JPMorgan European Discovery
- Company type: Public company
- Traded as: LSE: JEDT; FTSE 250 Index component;
- ISIN: GB00BMTS0Z37
- Industry: Investment trust
- Founded: 1990; 35 years ago
- Headquarters: 25 Bank Street, Canary Wharf, London, England
- Key people: Marc van Gelder (Chairman)

= JPMorgan European Discovery =

British investment trust

JPMorgan European Discovery is a large British investment trust, dedicated to investments in smaller European companies. The Chairman is Marc van Gelder. It is listed on the London Stock Exchange and is a constituent of the FTSE 250 Index.

==History==
The company was established as the Fleming European Fledgeling Investment Trust under the management of Robert Fleming & Co. in 1990. After Robert Fleming & Co. was acquired by Chase Manhattan in April 2000, and Chase Manhattan merged with J.P. Morgan & Co. in December 2000, it was brought under the management of J.P. Morgan & Co.

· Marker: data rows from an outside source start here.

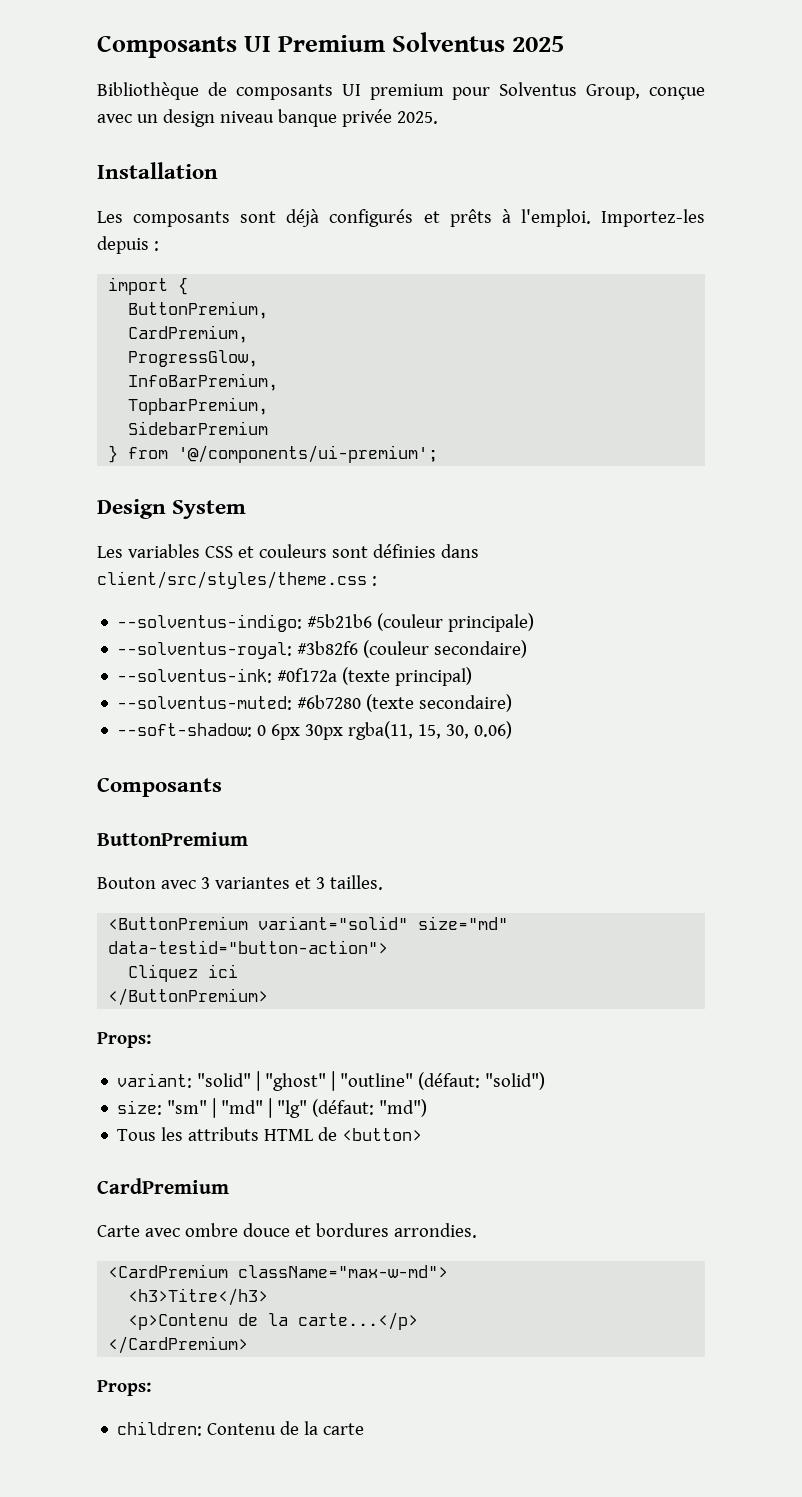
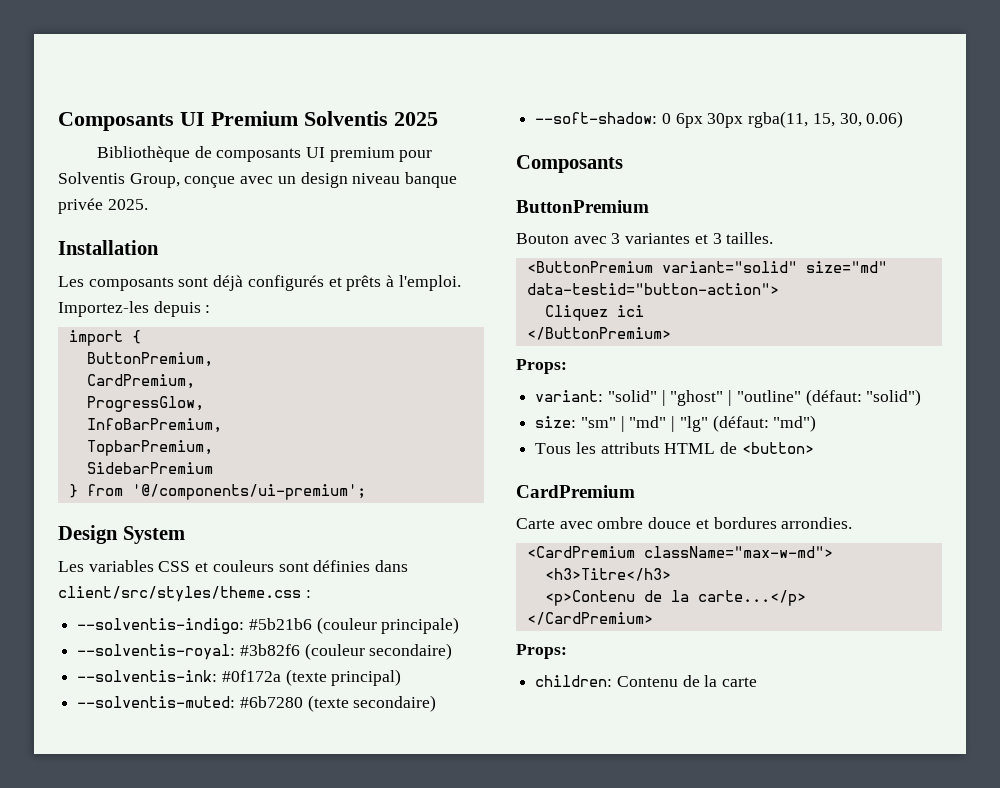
- Composants UI Premium Solventus 2025
+ Composants UI Premium Solventis 2025
- Bibliothèque de composants UI premium pour Solventus Group, conçue avec un design niveau banque privée 2025.
+ Bibliothèque de composants UI premium pour Solventis Group, conçue avec un design niveau banque privée 2025.
- --solventus-indigo: #5b21b6 (couleur principale)
+ --solventis-indigo: #5b21b6 (couleur principale)
- --solventus-royal: #3b82f6 (couleur secondaire)
+ --solventis-royal: #3b82f6 (couleur secondaire)
- --solventus-ink: #0f172a (texte principal)
+ --solventis-ink: #0f172a (texte principal)
- --solventus-muted: #6b7280 (texte secondaire)
+ --solventis-muted: #6b7280 (texte secondaire)

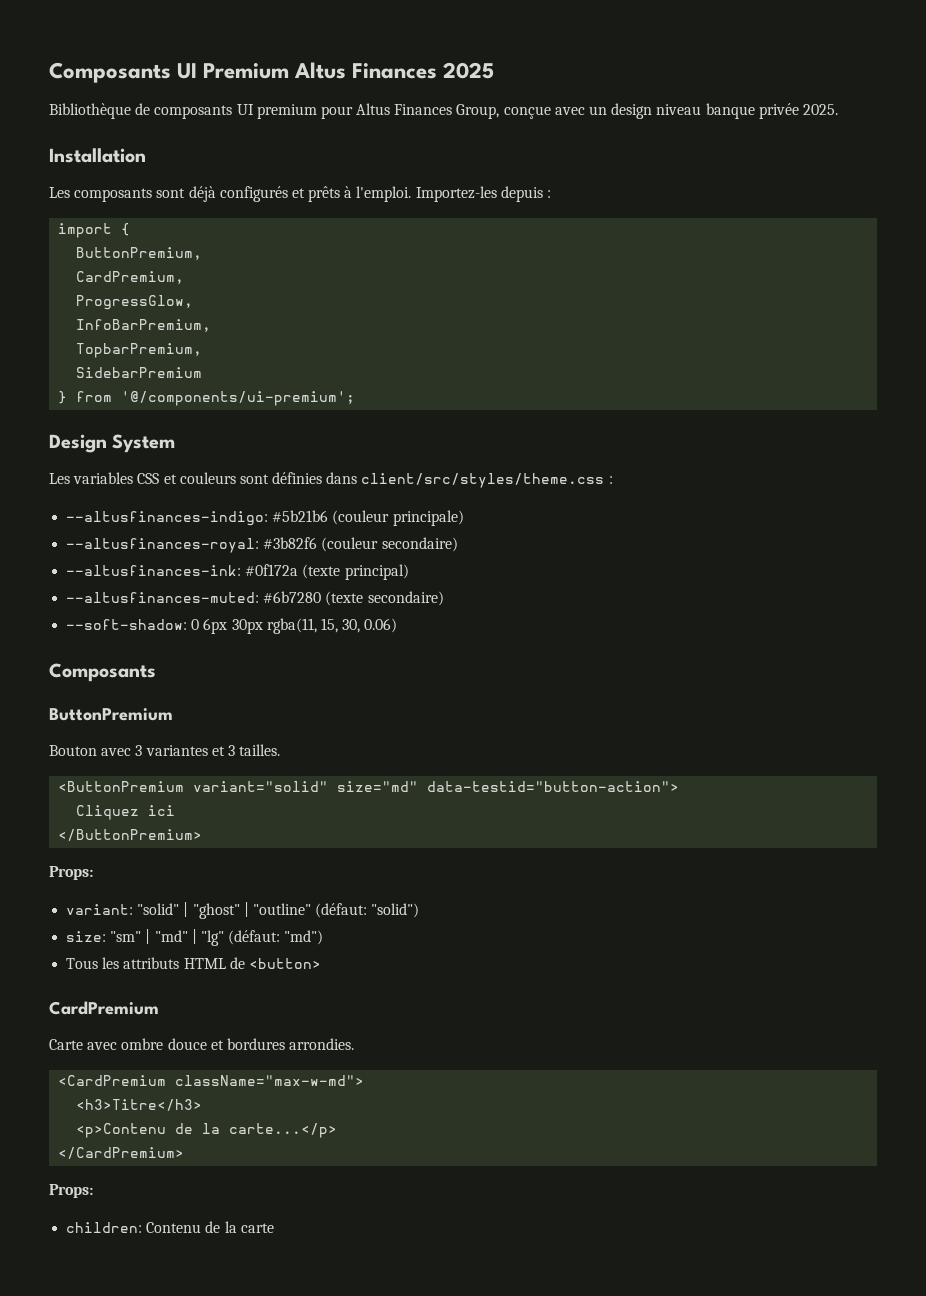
- Composants UI Premium Solventis 2025
+ Composants UI Premium Altus Finances 2025
- Bibliothèque de composants UI premium pour Solventis Group, conçue avec un design niveau banque privée 2025.
+ Bibliothèque de composants UI premium pour Altus Finances Group, conçue avec un design niveau banque privée 2025.
- --solventis-indigo: #5b21b6 (couleur principale)
+ --altusfinances-indigo: #5b21b6 (couleur principale)
- --solventis-royal: #3b82f6 (couleur secondaire)
+ --altusfinances-royal: #3b82f6 (couleur secondaire)
- --solventis-ink: #0f172a (texte principal)
+ --altusfinances-ink: #0f172a (texte principal)
- --solventis-muted: #6b7280 (texte secondaire)
+ --altusfinances-muted: #6b7280 (texte secondaire)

It changed its name to the JPMorgan Fleming European Fledgeling Investment Trust in 2002 and then, following JPMorgan's decision to drop the Fleming brand, it became the JPMorgan European Fledgeling Investment Trust in 2006. It went on to become the JPMorgan European Smaller Companies Trust in 2010, and adopted its current name on 15 June 2021.